Exhibiting signs of stress
After a slightly tense meeting recently one of my good friends and co-leaders sent me an email containing the slightly confrontational words, “David, you seem to be exhibiting signs of stress – are you taking any time off soon?” Shucks, my cover blown, I thought I was handling it really well!
Actually I know I am under stress, as are most of my immediate family at this point. You’ll all know that I lead Ellen’s funeral at the beginning of the year (such a tragic and unexpected loss), then discovered that Alison was suffering with shingles (which is a really nasty, painful, wearing-out condition), then carried the coffin at my lovely niece’s untimely funeral and then, just a few weeks ago, sat beside my mother-in-law as she breathed her last. Although I am wounded by each of these, others are closer to the pain than I (Ellen’s family and close friends, Alison felt her own illness, my brother’s loss of his daughter, Alison losing her mother and Leslie his wife).
So I am very close to the pain but just one stage removed – and I realise that leaves me uncertain as to how “stressed” I am. So I plough on. Apparently, people who are under stress exhibit different signs such as: difficulty in dealing with problems, feeling out of control, overwhelmed, confused, and/or unable to make decisions. Experiencing mood changes such as depression, anger, irritability, defensiveness, and overreaction. Increasing dependence on food, cigarettes, alcohol, or drugs. Neglecting important things in life such as work and even personal appearance. Developing irrational fears of things and even being terrified of ordinary situations like heights or small spaces.
So I went to my confronter, a leader who is brave enough to care, and said, “What do you mean by “exhibiting signs of stress”?” She said, “You’re neglecting your personal appearance.” “No,” I said, “that’s just your poor fashion sense!” That’s a joke, she didn’t say that and I didn’t reply like that. She fed back to me a couple of things which flagged up her concern.
The reason for sharing this is not to garner sympathy, Alison and I know we are surrounded by supporting and loving friends. It’s to illustrate the importance of accountability and the way we operate in leadership. It is hugely important to me to know that the leaders at Leeds Vineyard are willing to confront me when they are concerned for me. It’s an issue of integrity and is one of our values.
The bible says, “Speaking the truth in love, we will grow to become in every respect the mature body of him who is the head, that is, Christ.” Ephesians 4:15. We expect our housegroup leaders to care for the people in their housegroups enough to hold up a mirror to them when something is awry. Alison and I will do the same for the leaders in the church. And, most importantly, the leaders, particularly the Leadership Group, will do the same for us.
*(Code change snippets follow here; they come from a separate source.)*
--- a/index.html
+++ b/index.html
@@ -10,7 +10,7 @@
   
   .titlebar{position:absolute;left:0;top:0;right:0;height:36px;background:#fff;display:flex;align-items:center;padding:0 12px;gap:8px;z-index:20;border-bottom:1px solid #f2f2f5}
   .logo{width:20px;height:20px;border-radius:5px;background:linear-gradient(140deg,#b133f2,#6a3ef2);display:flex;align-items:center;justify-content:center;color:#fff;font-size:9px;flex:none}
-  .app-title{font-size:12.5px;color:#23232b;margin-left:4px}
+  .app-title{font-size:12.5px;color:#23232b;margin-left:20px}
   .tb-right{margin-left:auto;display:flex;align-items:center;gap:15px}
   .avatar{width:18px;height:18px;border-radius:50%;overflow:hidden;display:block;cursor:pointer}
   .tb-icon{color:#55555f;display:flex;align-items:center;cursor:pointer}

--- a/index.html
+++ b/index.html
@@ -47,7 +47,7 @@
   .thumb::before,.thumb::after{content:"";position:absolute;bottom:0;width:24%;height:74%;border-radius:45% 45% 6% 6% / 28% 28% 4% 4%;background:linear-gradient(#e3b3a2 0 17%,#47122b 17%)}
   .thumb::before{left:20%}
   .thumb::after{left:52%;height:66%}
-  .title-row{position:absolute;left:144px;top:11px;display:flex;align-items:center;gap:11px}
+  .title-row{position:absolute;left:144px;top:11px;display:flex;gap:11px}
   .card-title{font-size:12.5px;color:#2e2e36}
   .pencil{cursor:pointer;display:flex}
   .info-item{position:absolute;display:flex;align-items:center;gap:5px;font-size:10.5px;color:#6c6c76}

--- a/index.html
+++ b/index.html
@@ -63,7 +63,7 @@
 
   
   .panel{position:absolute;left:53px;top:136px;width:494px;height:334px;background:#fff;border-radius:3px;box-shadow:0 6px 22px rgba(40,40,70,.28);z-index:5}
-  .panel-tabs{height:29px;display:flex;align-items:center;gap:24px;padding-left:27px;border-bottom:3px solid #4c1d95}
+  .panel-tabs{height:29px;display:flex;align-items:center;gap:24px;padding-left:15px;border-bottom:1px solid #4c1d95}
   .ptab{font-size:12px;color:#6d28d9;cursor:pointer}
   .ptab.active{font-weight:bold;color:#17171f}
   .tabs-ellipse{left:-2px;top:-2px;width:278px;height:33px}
Our next Alpha Course, led by Dave & Sue Richardson
, starts on Monday 13 October at the Costa Coffee in Headingley. If you would like to go or have friends who want to find out more about the Christian faith in a safe discussion-type environment (with some Costa Coffee refreshments thrown in!) I highly recommend it.
The Healing on the Streets team will be out in Headingley again this Saturday. If you love to pray for the sick, or to meet people who have probably never been in a church and tell them that Jesus loves them - or if you just want to learn how to do this – join the team. There will be a meeting to pray and prepare this Wednesday evening. Contact Jerry & Pauline Wild
for more details.
Sex & Marriage
We start a new series this Sunday at weekly worship: Sex & Marriage. What makes a good marriage? What’s the point of marriage when we live in a culture which treats sex as a commonplace pastime rather than an extraordinary mystery? How do we redeem our mistakes and stop our murky backstory polluting our present? Why not ask your friends if they want to come and hear what the bible says about how to make a good marriage?!
Contrary to my previous communications we are not starting our evening service this year after all. I apologise for the confused communications (a sign of stress apparently!). Instead, we will spend the next three months preparing to launch “weekly worship at seven” in the New Year. In the meantime we will continue with Sanctuary from 7.30pm to 8.30pm on Sunday evenings in the current format of prayer and worship.
Please read the revised article on the website to explain more and to find out how you fit in
How are you doing with your “stress”? - I hear you cry… if you’ve read this far
Well, Alisona dn I are sharing our stuff with the appropriate people, being prayed for regularly, people are helping us with practical support and friendship. Alison is taking time out to look after herself and her father over the coming few months and we will be taking a short break in the next few weeks. And the Leadership Group are carrying the load and watching us: so that we can grow to become mature and healthy (Ephesians 4:15).